Name    Weight     Age      ID#

John         90         18        D123

Jack         89         18        D223

Jay           91         18        39DD

Jone         91         18        38DD

Brian        88         19        B123

Bob          87         19       B223

Bean        92         19       23BB

Black        92         19       24BB

 

So the ID# variable alphanumeric, but start with either a number or a letter.

The basic thought is

If people with same age, then choose people whose ID# starts with a alphabet letter, and subtotal their weight, and divide the subtotal by total weight of the people with same age.

 

For example, I would like to pick John and Jack (as they have same age and ID# starts with a letter), and subtotal their weight, and divide it by the overall weight of John Jack Jay Jone (they have the same age).

 

So the condition is

Age same, ID# start with a letter

then

Subtotal their weight,

Divide it by total weight with same Age

 

Can SAS do such work as recognize if a value starts with number or letter?

 

Thank you all very much.

I am just a beginner and humbly would like to learn from you. It is really a headache to jump to this level.

Thanks again.

1 ACCEPTED SOLUTION

Accepted Solutions
Reeza
Super User

That's a really strange problem. 

 

Yes, SAS can identify if a string starts with a letter or number. The simplest way, for a beginner, would be to extract the first character using either CHAR() or SUBSTR() function and then use ANYALPHA() or ANYDIGIT() functions to test if the variable is a number or letter. 

 

data want;

set have;

length first_char_cat $12;

first_char = substr(id, 1, 1);

if anydigit(first_char) then first_char_cat = 'Letter';
else if anyalpha(first_char) then first_char_cat = 'Number';
else first_char_cat = 'ERROR';

run;

To do your summaries it may be worth creating some summary statistics and joining them back into the table. 

You can use PROC MEANS to calculate summary statistics for your specific groups and then merge them back in with the data. 

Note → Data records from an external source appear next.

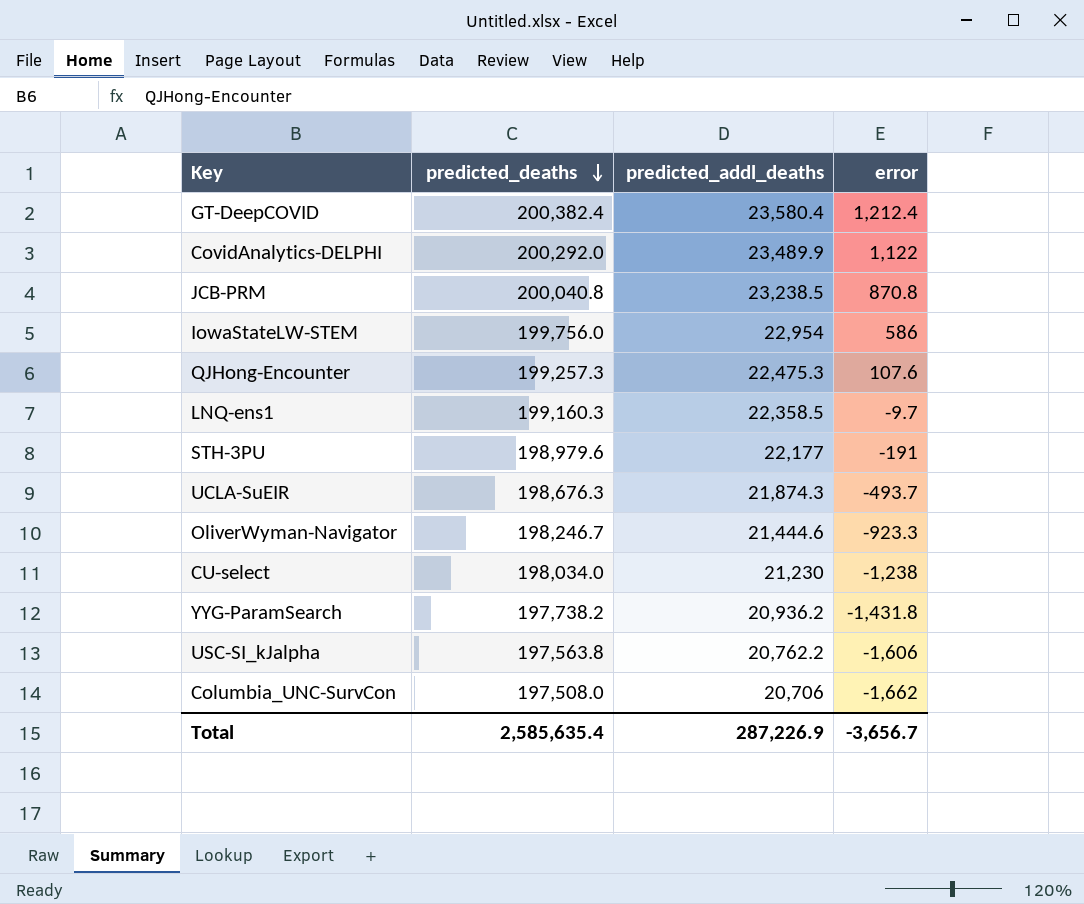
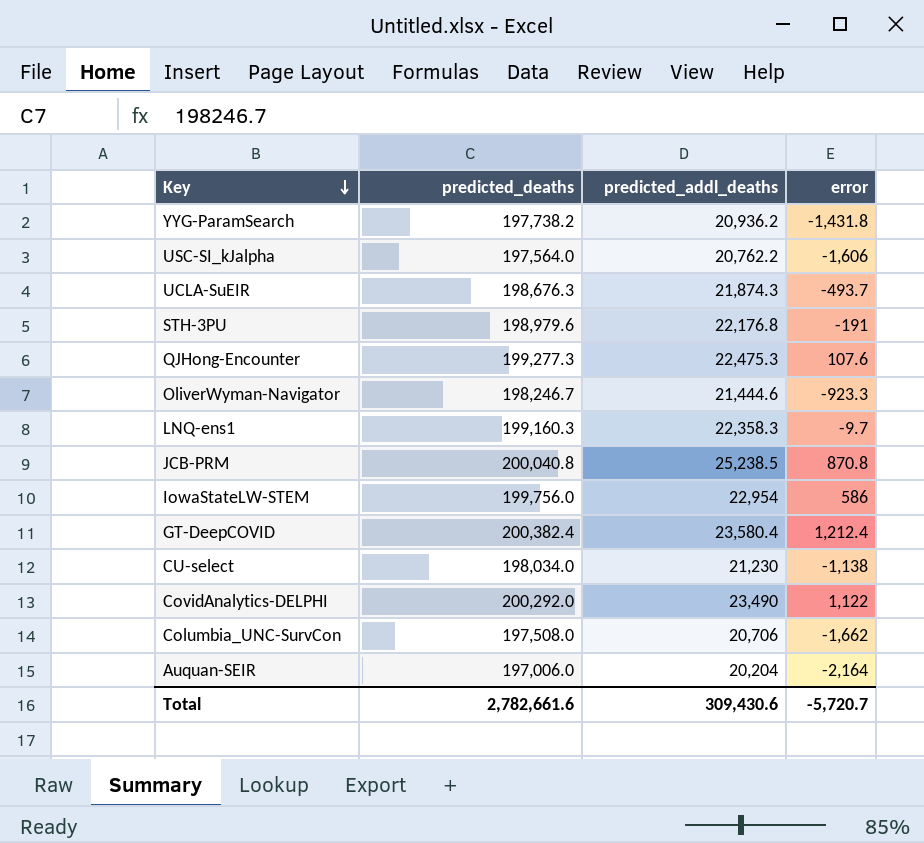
row order: predicted_deaths descending -> Key descending
USC-SI_kJalpha | predicted_deaths: 197,563.8 -> 197,564.0
STH-3PU | predicted_addl_deaths: 22,177 -> 22,176.8
QJHong-Encounter | predicted_deaths: 199,257.3 -> 199,277.3
LNQ-ens1 | predicted_addl_deaths: 22,358.5 -> 22,358.3
JCB-PRM | predicted_addl_deaths: 23,238.5 -> 25,238.5
CU-select | error: -1,238 -> -1,138
CovidAnalytics-DELPHI | predicted_addl_deaths: 23,489.9 -> 23,490
row Auquan-SEIR: none -> 197,006.0 | 20,204 | -2,164
Total | predicted_deaths: 2,585,635.4 -> 2,782,661.6
Total | predicted_addl_deaths: 287,226.9 -> 309,430.6
Total | error: -3,656.7 -> -5,720.7

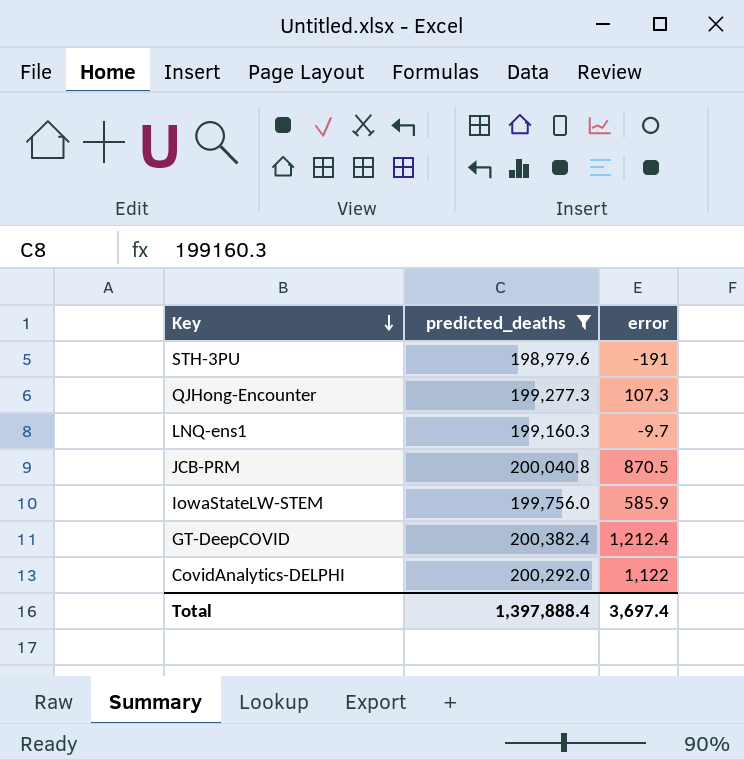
filter: none -> predicted_deaths >= 198,979.6
column predicted_addl_deaths | position: 3 -> none
QJHong-Encounter | error: 107.6 -> 107.3
JCB-PRM | error: 870.8 -> 870.5
IowaStateLW-STEM | error: 586 -> 585.9
Total | predicted_deaths: 2,782,661.6 -> 1,397,888.4
Total | error: -5,720.7 -> 3,697.4

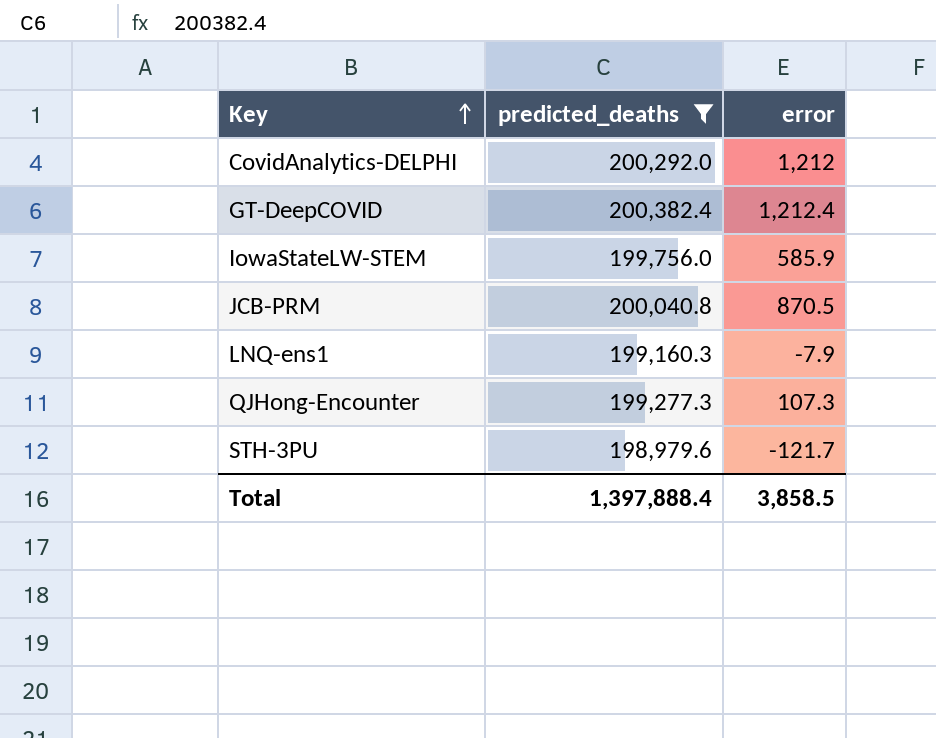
row order: Key descending -> Key ascending
CovidAnalytics-DELPHI | error: 1,122 -> 1,212
LNQ-ens1 | error: -9.7 -> -7.9
STH-3PU | error: -191 -> -121.7
Total | error: 3,697.4 -> 3,858.5

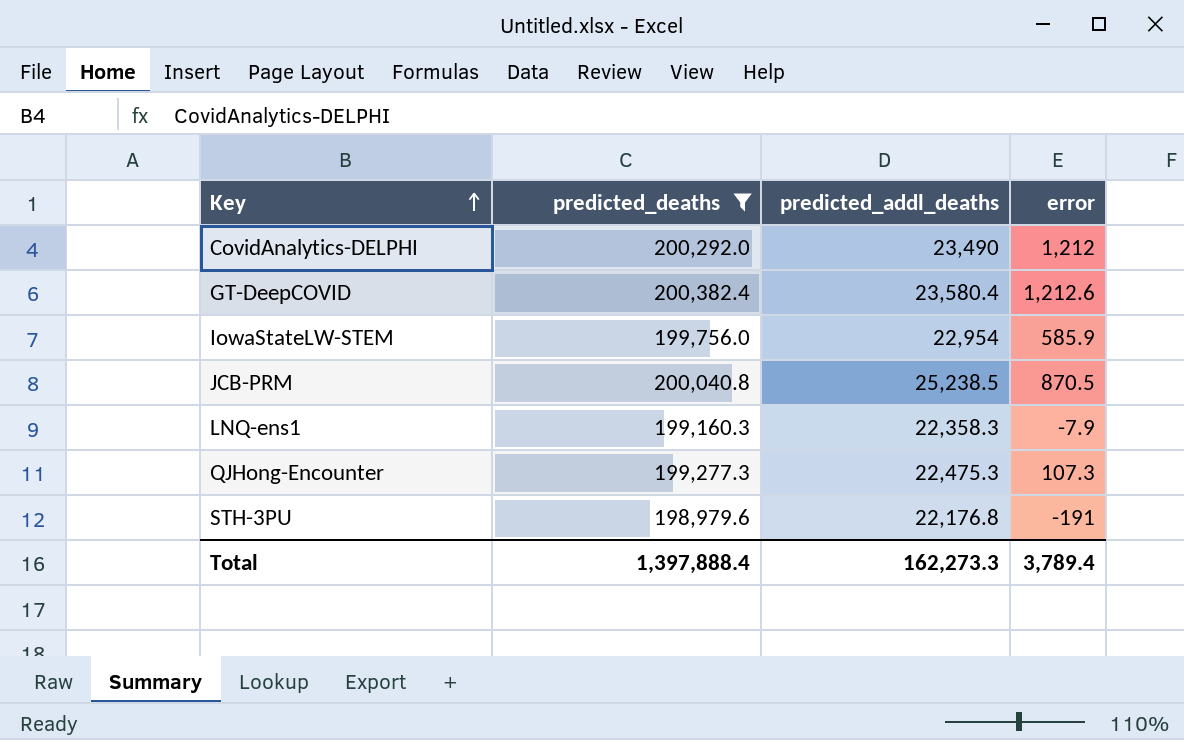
column predicted_addl_deaths | position: none -> 3
GT-DeepCOVID | error: 1,212.4 -> 1,212.6
STH-3PU | error: -121.7 -> -191
Total | error: 3,858.5 -> 3,789.4

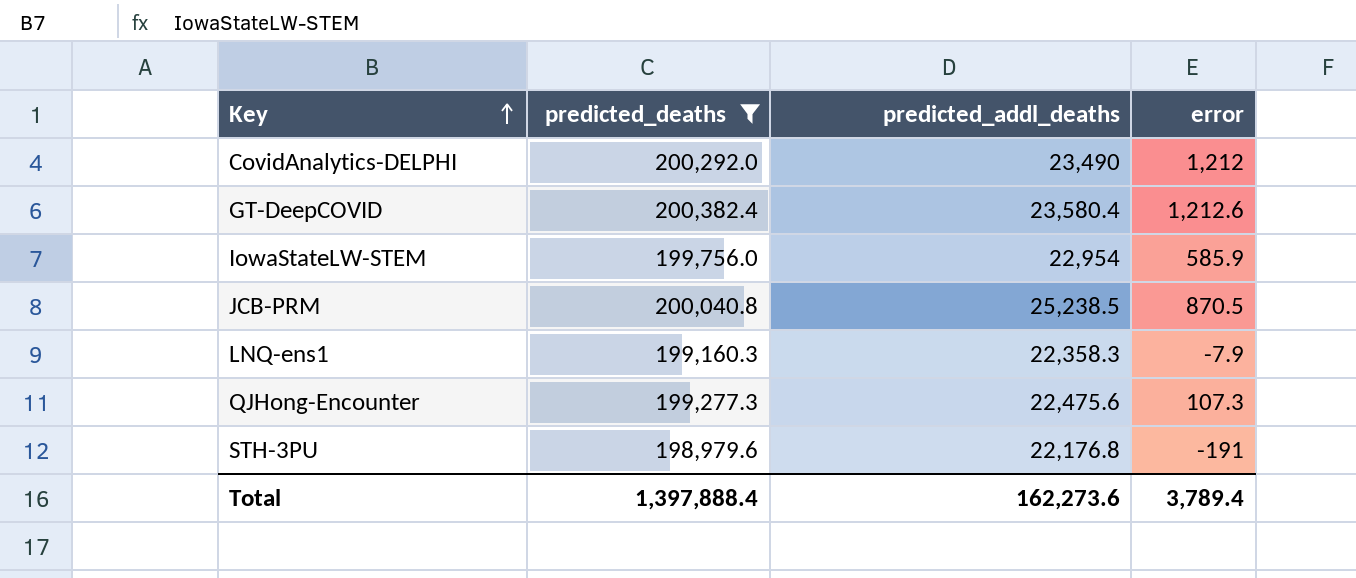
QJHong-Encounter | predicted_addl_deaths: 22,475.3 -> 22,475.6
Total | predicted_addl_deaths: 162,273.3 -> 162,273.6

It sounds like you have two groups, one by Age and one by Age and the first character? 

 

Here are some examples here on how to create summary statistics and add them to your data set. Once you have the summary statistics in the calculation of the weights is a trivial exercise. 

 

https://github.com/statgeek/SAS-Tutorials/blob/master/add_average_value_to_dataset.sas

 

 


@yanshuai wrote:

Suppose I have such data as follows

 

Name    Weight     Age      ID#

John         90         18        D123

Jack         89         18        D223

Jay           91         18        39DD

Jone         91         18        38DD

Brian        88         19        B123

Bob          87         19       B223

Bean        92         19       23BB

Black        92         19       24BB

 

So the ID# variable alphanumeric, but start with either a number or a letter.

The basic thought is

If people with same age, then choose people whose ID# starts with a alphabet letter, and subtotal their weight, and divide the subtotal by total weight of the people with same age.

 

For example, I would like to pick John and Jack (as they have same age and ID# starts with a letter), and subtotal their weight, and divide it by the overall weight of John Jack Jay Jone (they have the same age).

 

So the condition is

Age same, ID# start with a letter

then

Subtotal their weight,

Divide it by total weight with same Age

 

Can SAS do such work as recognize if a value starts with number or letter?

 

Thank you all very much.

I am just a beginner and humbly would like to learn from you. It is really a headache to jump to this level.

Thanks again.




 

View solution in original post

20 REPLIES 20
Reeza
Super User

That's a really strange problem. 

 

Yes, SAS can identify if a string starts with a letter or number. The simplest way, for a beginner, would be to extract the first character using either CHAR() or SUBSTR() function and then use ANYALPHA() or ANYDIGIT() functions to test if the variable is a number or letter. 

 

data want;

set have;

length first_char_cat $12;

first_char = substr(id, 1, 1);

if anydigit(first_char) then first_char_cat = 'Letter';
else if anyalpha(first_char) then first_char_cat = 'Number';
else first_char_cat = 'ERROR';

run;

To do your summaries it may be worth creating some summary statistics and joining them back into the table. 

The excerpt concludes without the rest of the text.